If you've been writing HTML for a while and are interested in learning Extensible Markup Language, or XML, then this book is aimed at you.
XML: A Primer is divided into four parts: Getting Started, Describing Documents, Supporting Specifications, and Building Your Own Markup. The initial part delivers, in a fragmented way, a short history of HTML, XML and their roots in Standard Generalised Markup Language (SGML). In the remaining chapters you are given an explanation of how XML is used as a markup language, including a discussion of its elements and attributes.
Part II is where you start learning about document processing. At the core of document management is Document Type Definition (DTD), which is handled in a clear and thorough manner.
One note about the book is that since it is a handbook size, much of the sample code runs over single lines and pages, making it more difficult to read.
The section on supporting specifications is concise in its approach to identifying how XML can be processed, linked and queried. Included here are a number of tables, diagrams and screenshots, which do a good job of explaining and demonstrating concepts; however, they, too, are hindered by the book's size and often appear too small.
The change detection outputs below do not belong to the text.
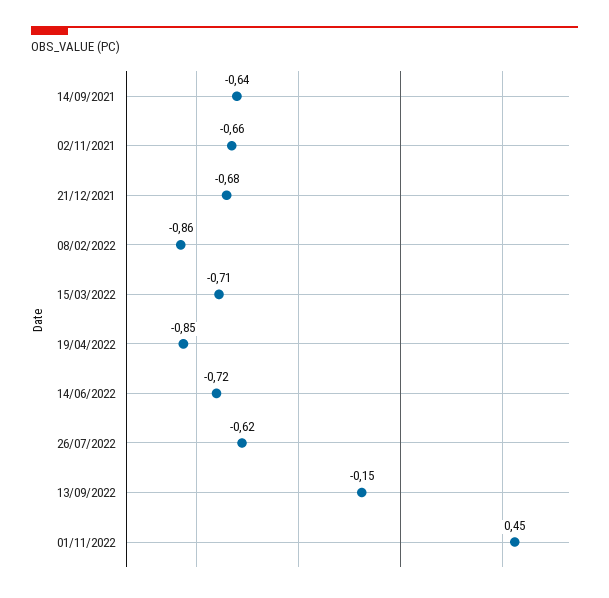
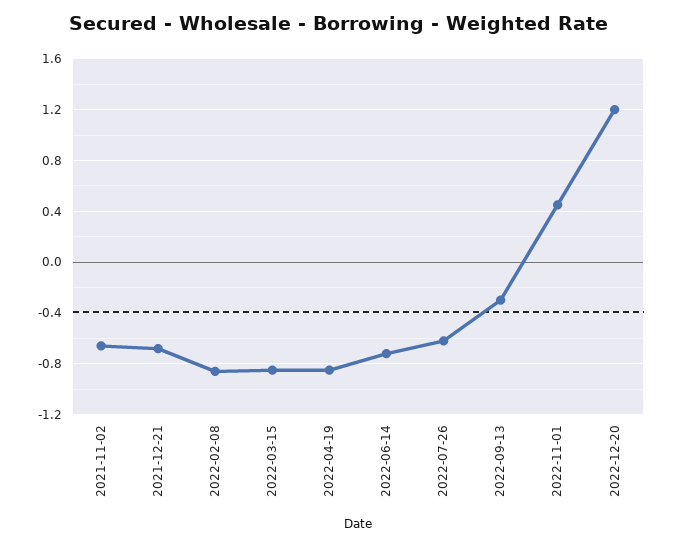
14/09/2021: -0.64 -> none
15/03/2022: -0.71 -> -0.85
13/09/2022: -0.15 -> -0.3
2022-12-20: none -> 1.2

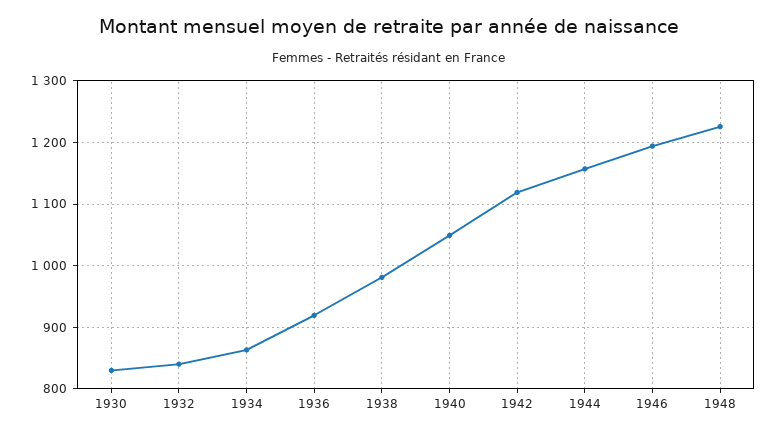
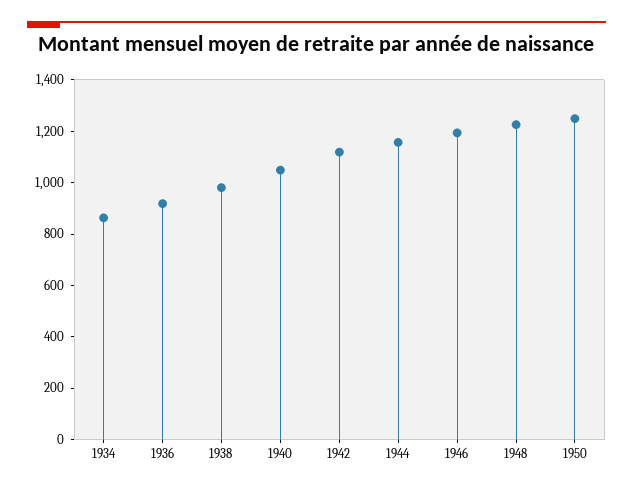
1930: 830 -> none
1932: 840 -> none
1950: none -> 1250

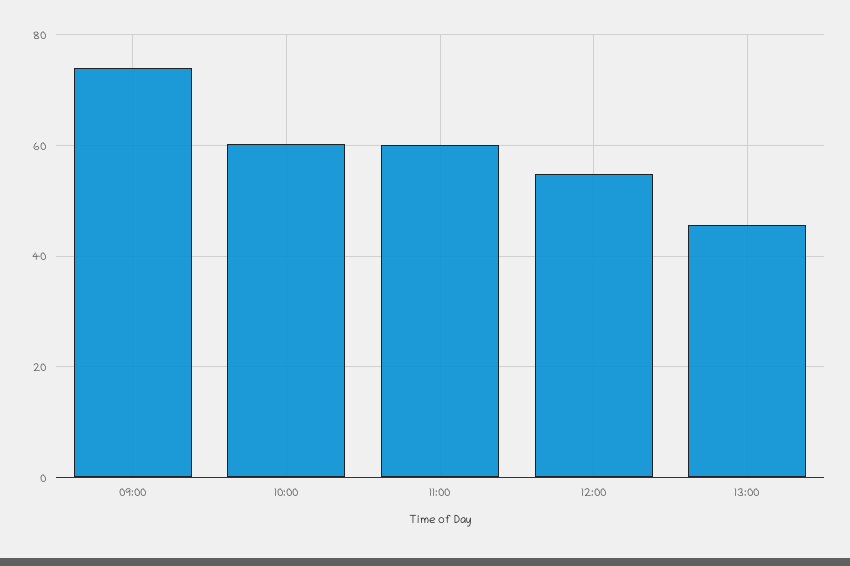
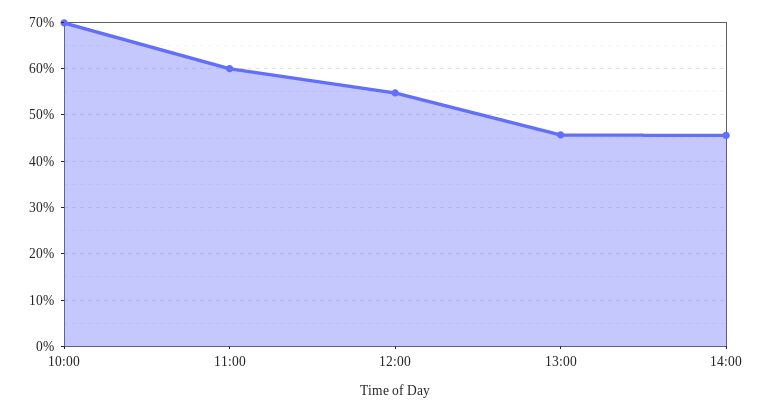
09:00: 74 -> none
10:00: 60 -> 70
14:00: none -> 46

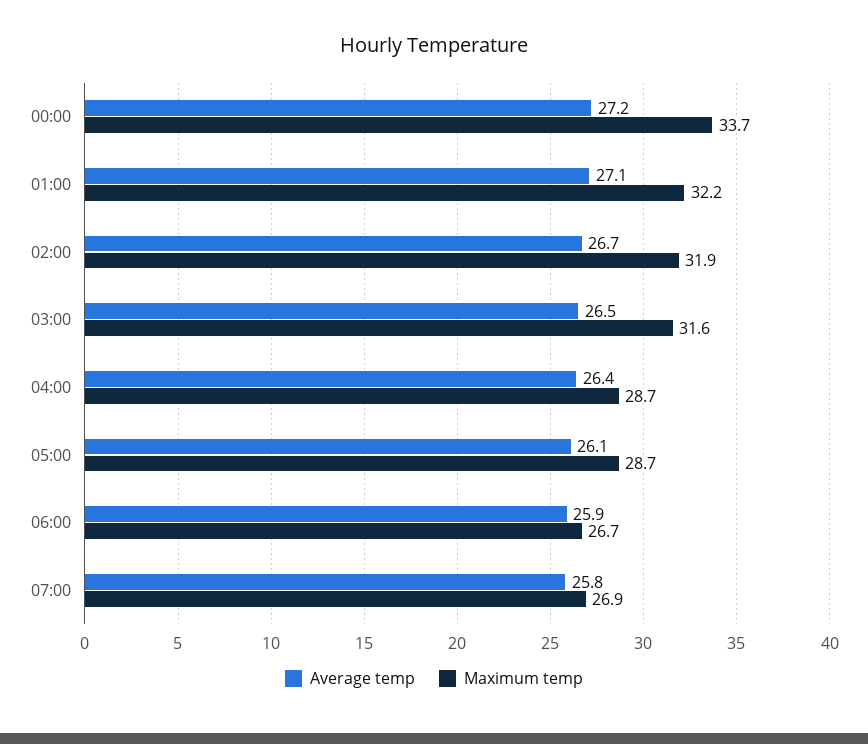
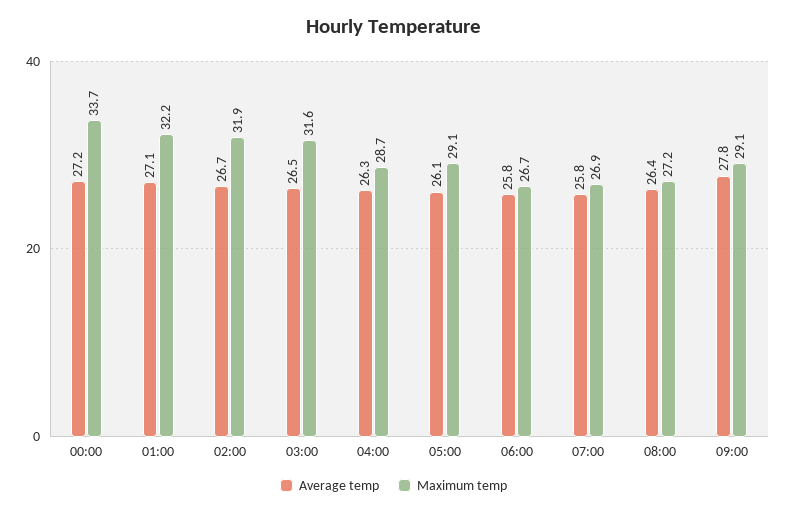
Average temp, 04:00: 26.4 -> 26.3
Maximum temp, 05:00: 28.7 -> 29.1
Average temp, 06:00: 25.9 -> 25.8
Average temp, 08:00: none -> 26.4
Maximum temp, 08:00: none -> 27.2
Average temp, 09:00: none -> 27.8
Maximum temp, 09:00: none -> 29.1

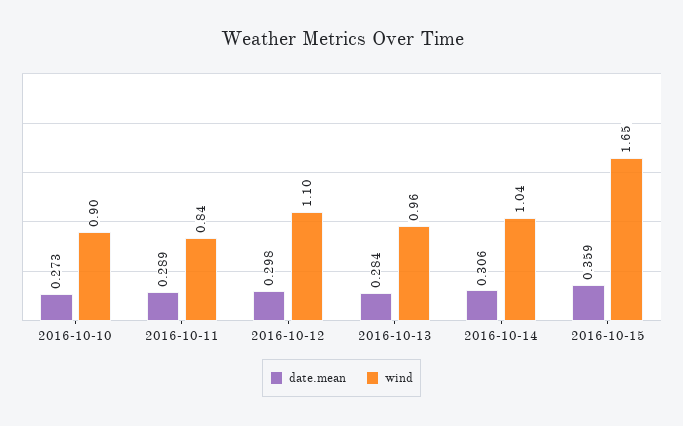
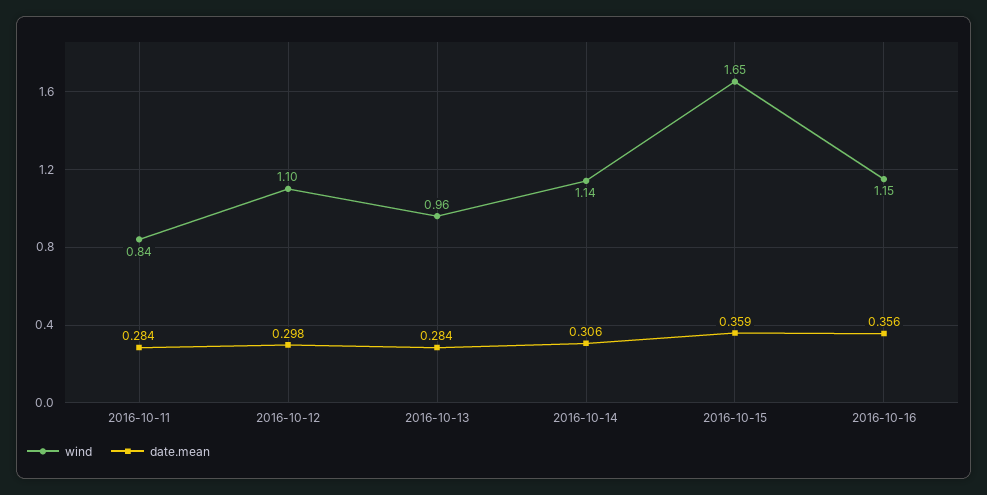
date.mean, 2016-10-10: 0.273 -> none
wind, 2016-10-10: 0.9 -> none
date.mean, 2016-10-11: 0.289 -> 0.284
wind, 2016-10-14: 1.04 -> 1.14
wind, 2016-10-16: none -> 1.15
date.mean, 2016-10-16: none -> 0.356

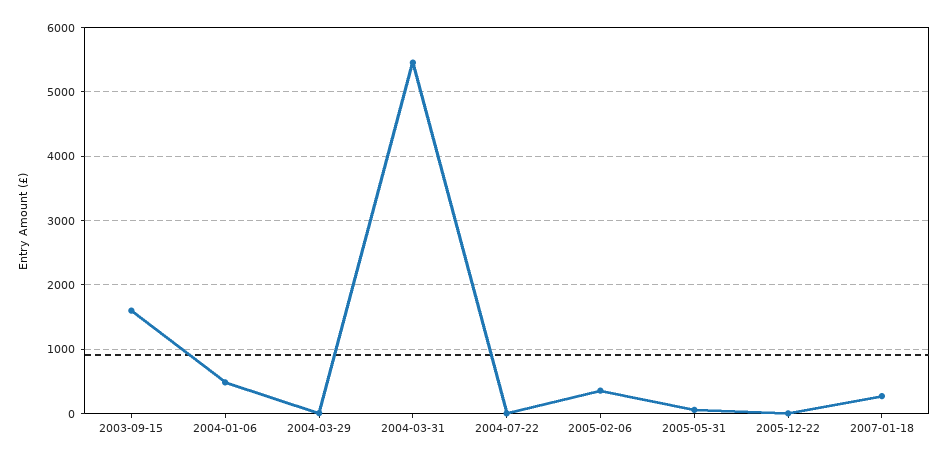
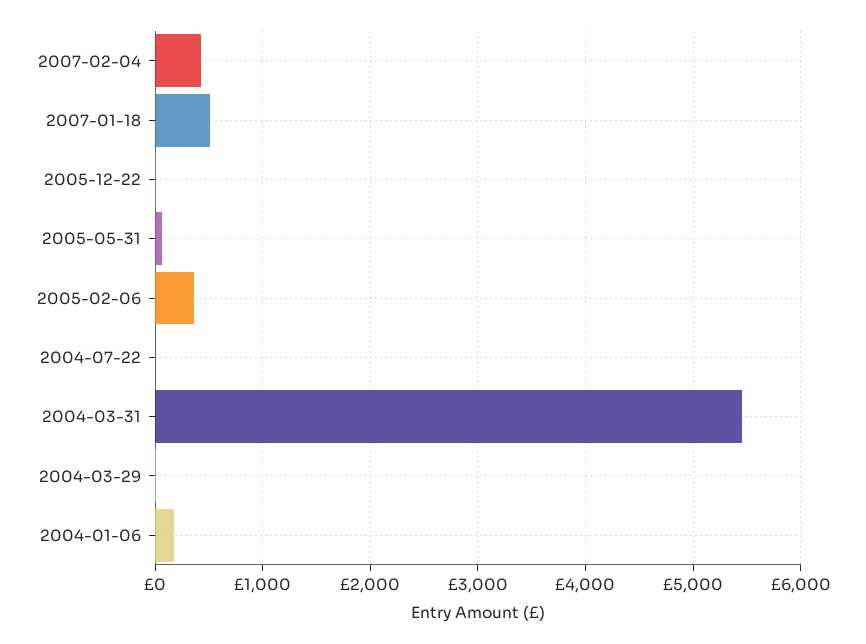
2003-09-15: 1600 -> none
2004-01-06: 500 -> 200
2007-01-18: 300 -> 500
2007-02-04: none -> 400

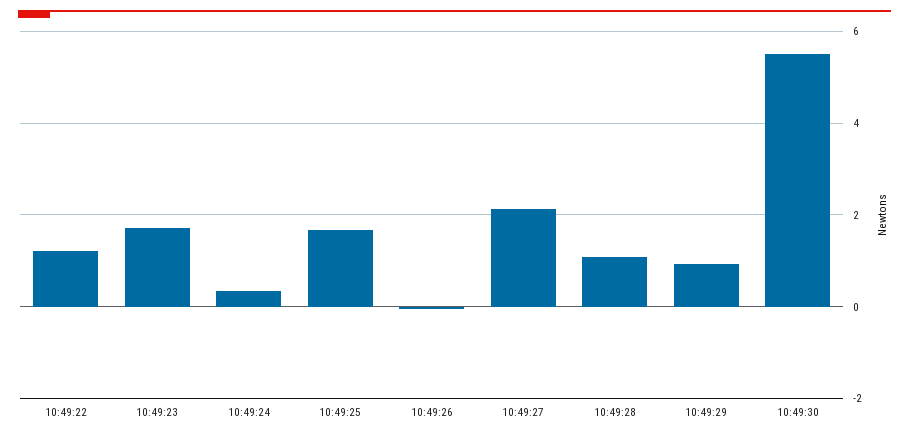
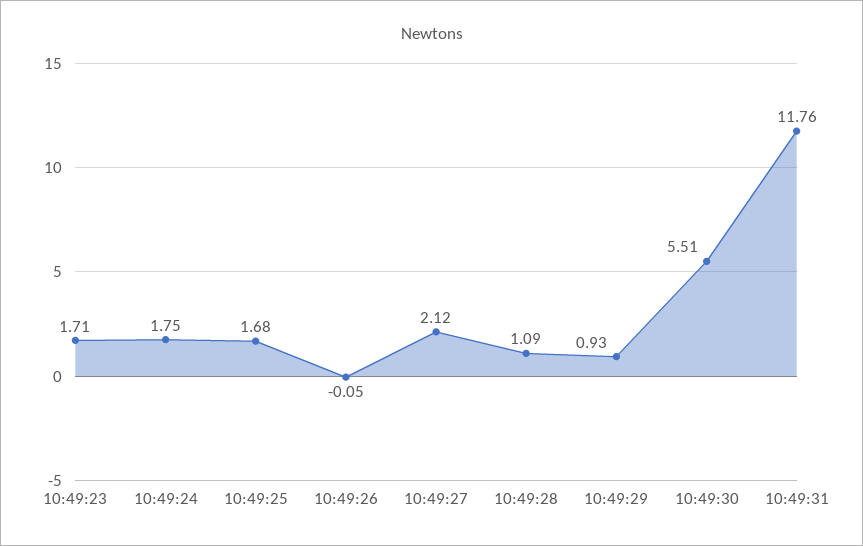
10:49:22: 1.2 -> none
10:49:24: 0.4 -> 1.75
10:49:31: none -> 11.76

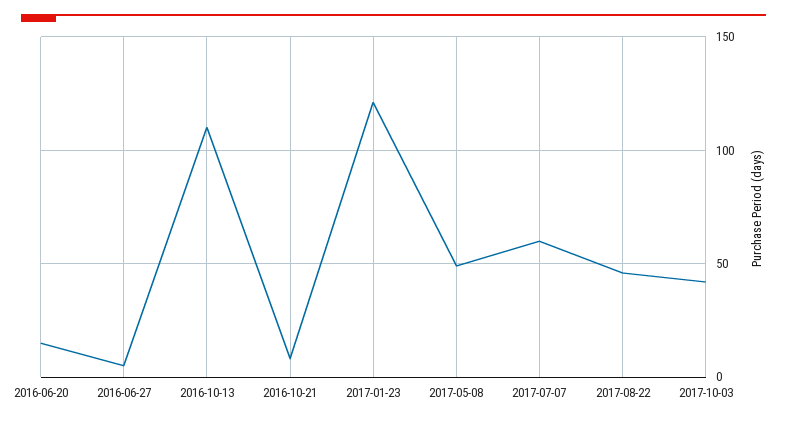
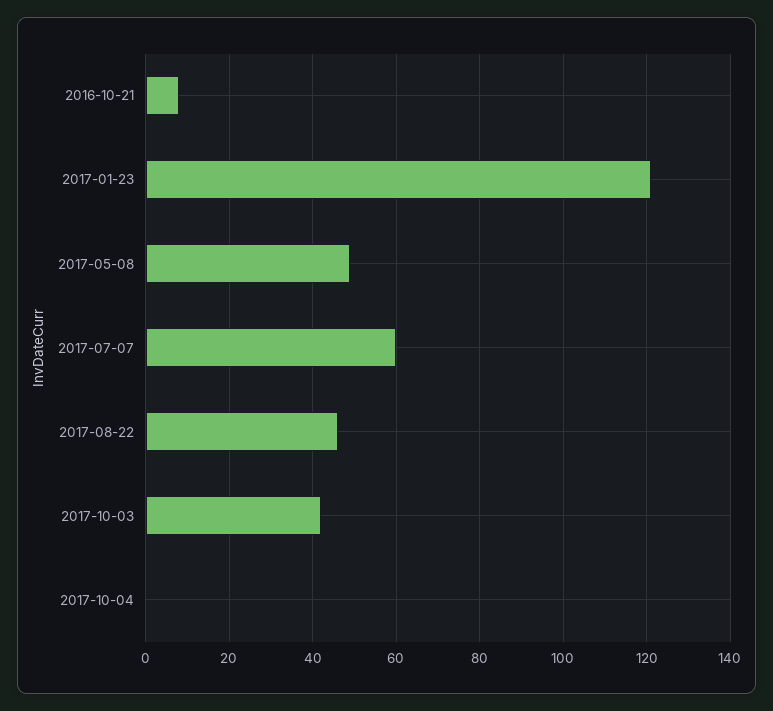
2016-06-20: 15 -> none
2016-06-27: 5 -> none
2016-10-13: 110 -> none
2017-10-04: none -> 0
In the final part you are given a tutorial on how to build your own markup, including how to reformat Web pages as XML documents. The chapters focused on applying XML for commerce, document management and data-driven applications are particularly interesting. This is where you see some real-life examples of how XML can be used like other scripting languages to perform business tasks.
Overall, XML: A Primer, is probably best suited to someone with at least some experience with XML. However, its brief discussions and small size make it just the ticket for a reference publication.